CHAPTER 24
“These arrived for you this morning, Your Grace,” the butler said, holding out a missive and a wrapped item like evidence in a criminal trial.
Nancy eyed the package for an address or crest, but the paper was blank. Even the ribbon tying the bundle looked as though it had simply wandered off a plain haberdashery. “No sender?” she asked.
“None, Your Grace. The runner departed before I could make an inquiry.” He inclined his head. “It was left at the doorstep.”
“Thank you, Wilks.” Nancy took the package and studied its weight, which was more than that of a letter and less than a dictionary. She peeled off the wrapper, half expecting a dead fish or a bag of pig’s blood—her previous correspondence from unknown sources had rarely been so delicately presented.
Inside, a book bound in deep blue calfskin, title stamped in faded gold: Poems of Wordsworth. Tucked between the endpapers was a single rose—withered, but not wholly dead, pressed so flat it looked like a botanist’s warning. Nancy suppressed a groan. The letter, folded in quarters, bore no wax or watermark.
She pried it open. The handwriting was neat, almost professional, slanted just enough to suggest the writer wished to be seen as mysterious.
Her stomach clenched as she read.
My Duchess,
No star that burns upon the vault of night,
No pearl submerged in Orkney’s icy seas,
Could rival the kindling of your wit?—
Nor outshine the embers of your hair,
Luminous in the gloom of Scarfield’s halls.
With every word you speak, I am remade,
A moth drawn to the ruin of your flame.
If there be sin in loving so,
Let me be condemned,
So long as you are my sentence.
Yours,
A worshipper in darkness
Nancy closed her eyes and pressed the bridge of her nose. “Good God,” she muttered, and threw the letter onto her desk.
Of all the ways to begin a day, being compared to a celestial object or a doomed lamp was not the one she would have chosen. She checked the envelope again for clues—none. She sniffed the rose, on the off-chance it was laced with arsenic, but it smelled only faintly of old paper.

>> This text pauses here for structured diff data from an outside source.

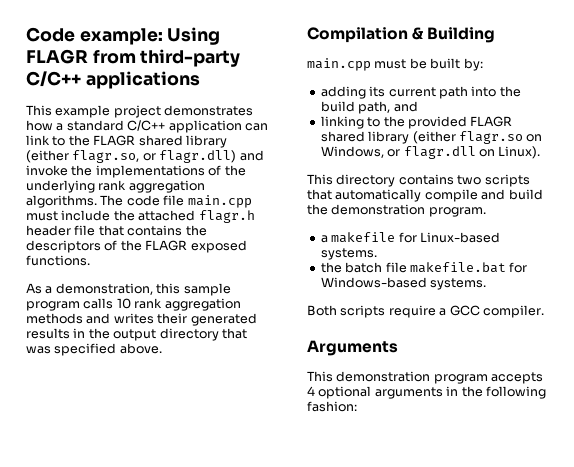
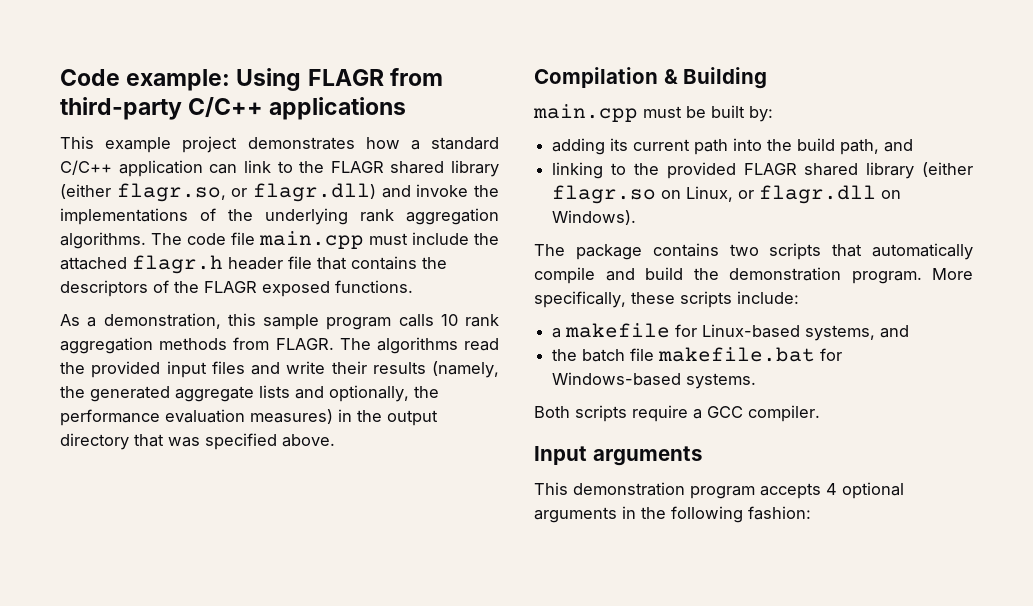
- As a demonstration, this sample program calls 10 rank aggregation methods and writes their generated results in the output directory that was specified above.
+ As a demonstration, this sample program calls 10 rank aggregation methods from FLAGR. The algorithms read the provided input files and write their results (namely, the generated aggregate lists and optionally, the performance evaluation measures) in the output directory that was specified above.
- linking to the provided FLAGR shared library (either flagr.so on Windows, or flagr.dll on Linux).
- This directory contains two scripts that automatically compile and build the demonstration program.
+ linking to the provided FLAGR shared library (either flagr.so on Linux, or flagr.dll on Windows).
+ The package contains two scripts that automatically compile and build the demonstration program. More specifically, these scripts include:
- a makefile for Linux-based systems.
+ a makefile for Linux-based systems, and
- Arguments
+ Input arguments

She opened the book. Nothing inscribed. No pressed leaf with a clue, no margin notes. Only the flower, flattened to misery between pages 37 and 38. Wordsworth, she thought, had never been her taste—too much mooning, not enough grit.
She set the book aside and glared at the letter. “A moth drawn to the ruin of my flame,” she repeated, aloud, with a shudder. “Insufferable.”
There was a noise at the door—a soft knock, followed by the gentle slide of shoes on carpet. Nancy stashed the letter under a blotter and greeted the interruption with as much civility as she could summon.
“Your Grace?” It was the under-maid, eyes downcast, tray in hand. “Your breakfast.”
“Thank you, Mary.” She accepted the tea and toast, resisting the urge to interrogate the girl about mysterious deliveries. Mary’s hands shook, just a little, as she set the tray. “Is everything quite all right this morning?”
“Oh yes, Your Grace.” Mary bobbed a curtsy, her face a study in repressed panic. “Everything is most agreeable.”
Nancy watched her scuttle away. Something was afoot in the house, and it had nothing to do with Wordsworth.